(Input for this task)
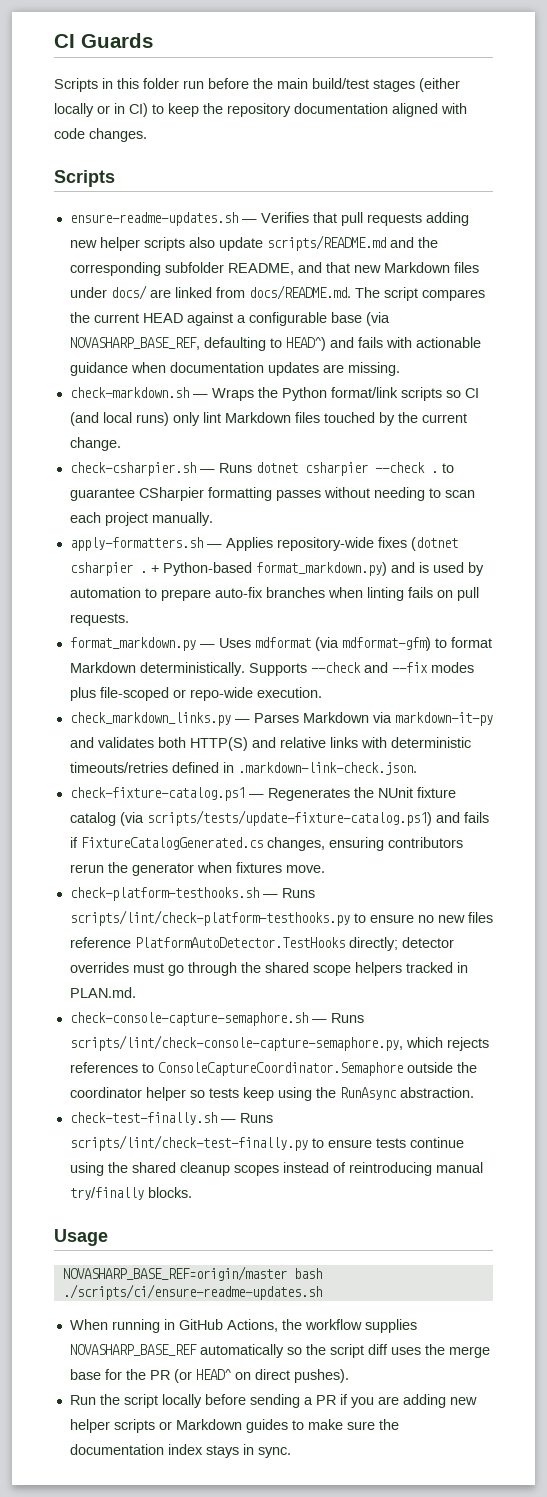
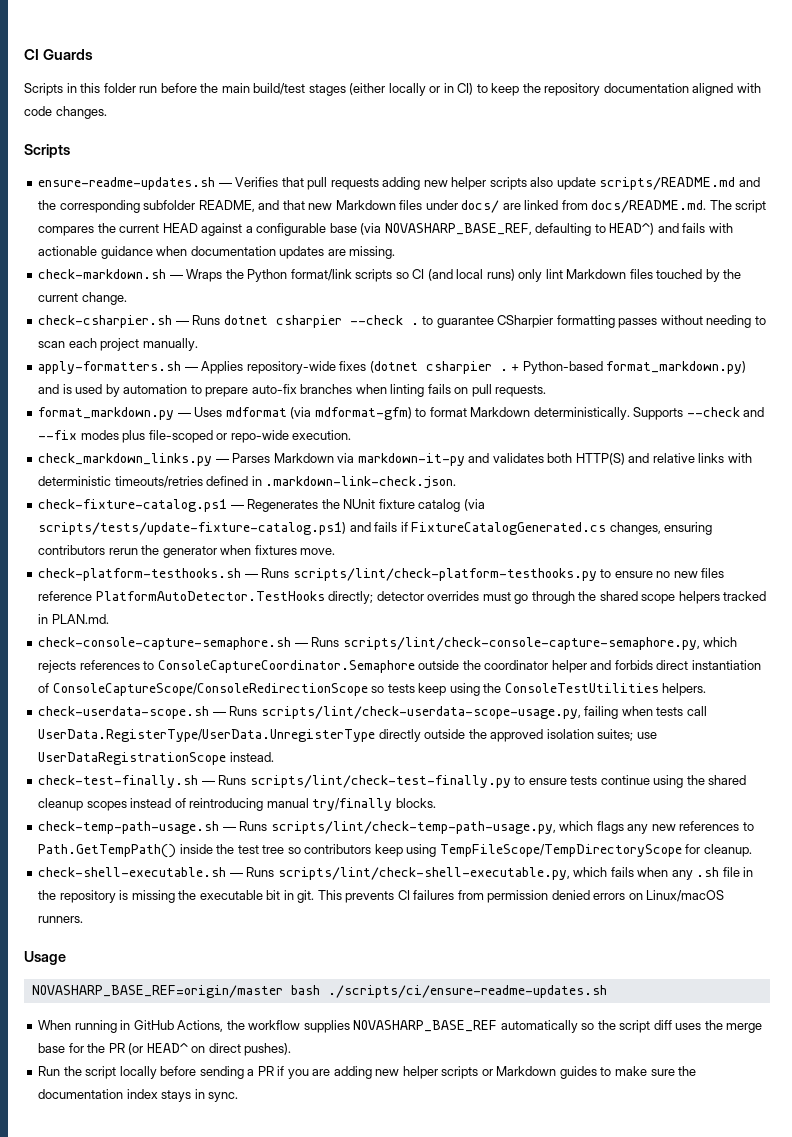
- check-console-capture-semaphore.sh — Runs scripts/lint/check-console-capture-semaphore.py, which rejects references to ConsoleCaptureCoordinator.Semaphore outside the coordinator helper so tests keep using the RunAsync abstraction.
+ check-console-capture-semaphore.sh — Runs scripts/lint/check-console-capture-semaphore.py, which rejects references to ConsoleCaptureCoordinator.Semaphore outside the coordinator helper and forbids direct instantiation of ConsoleCaptureScope/ConsoleRedirectionScope so tests keep using the ConsoleTestUtilities helpers.
+ check-userdata-scope.sh — Runs scripts/lint/check-userdata-scope-usage.py, failing when tests call UserData.RegisterType/UserData.UnregisterType directly outside the approved isolation suites; use UserDataRegistrationScope instead.
+ check-temp-path-usage.sh — Runs scripts/lint/check-temp-path-usage.py, which flags any new references to Path.GetTempPath() inside the test tree so contributors keep using TempFileScope/TempDirectoryScope for cleanup.
+ check-shell-executable.sh — Runs scripts/lint/check-shell-executable.py, which fails when any .sh file in the repository is missing the executable bit in git. This prevents CI failures from permission denied errors on Linux/macOS runners.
(End Input for this task)
Your task
Restate the lines of the records exactly, starting at the first and stopping after the line with "use UserDataRegistrationScope instead.". Leave out any picture.

Your response
- check-console-capture-semaphore.sh — Runs scripts/lint/check-console-capture-semaphore.py, which rejects references to ConsoleCaptureCoordinator.Semaphore outside the coordinator helper so tests keep using the RunAsync abstraction.
+ check-console-capture-semaphore.sh — Runs scripts/lint/check-console-capture-semaphore.py, which rejects references to ConsoleCaptureCoordinator.Semaphore outside the coordinator helper and forbids direct instantiation of ConsoleCaptureScope/ConsoleRedirectionScope so tests keep using the ConsoleTestUtilities helpers.
+ check-userdata-scope.sh — Runs scripts/lint/check-userdata-scope-usage.py, failing when tests call UserData.RegisterType/UserData.UnregisterType directly outside the approved isolation suites; use UserDataRegistrationScope instead.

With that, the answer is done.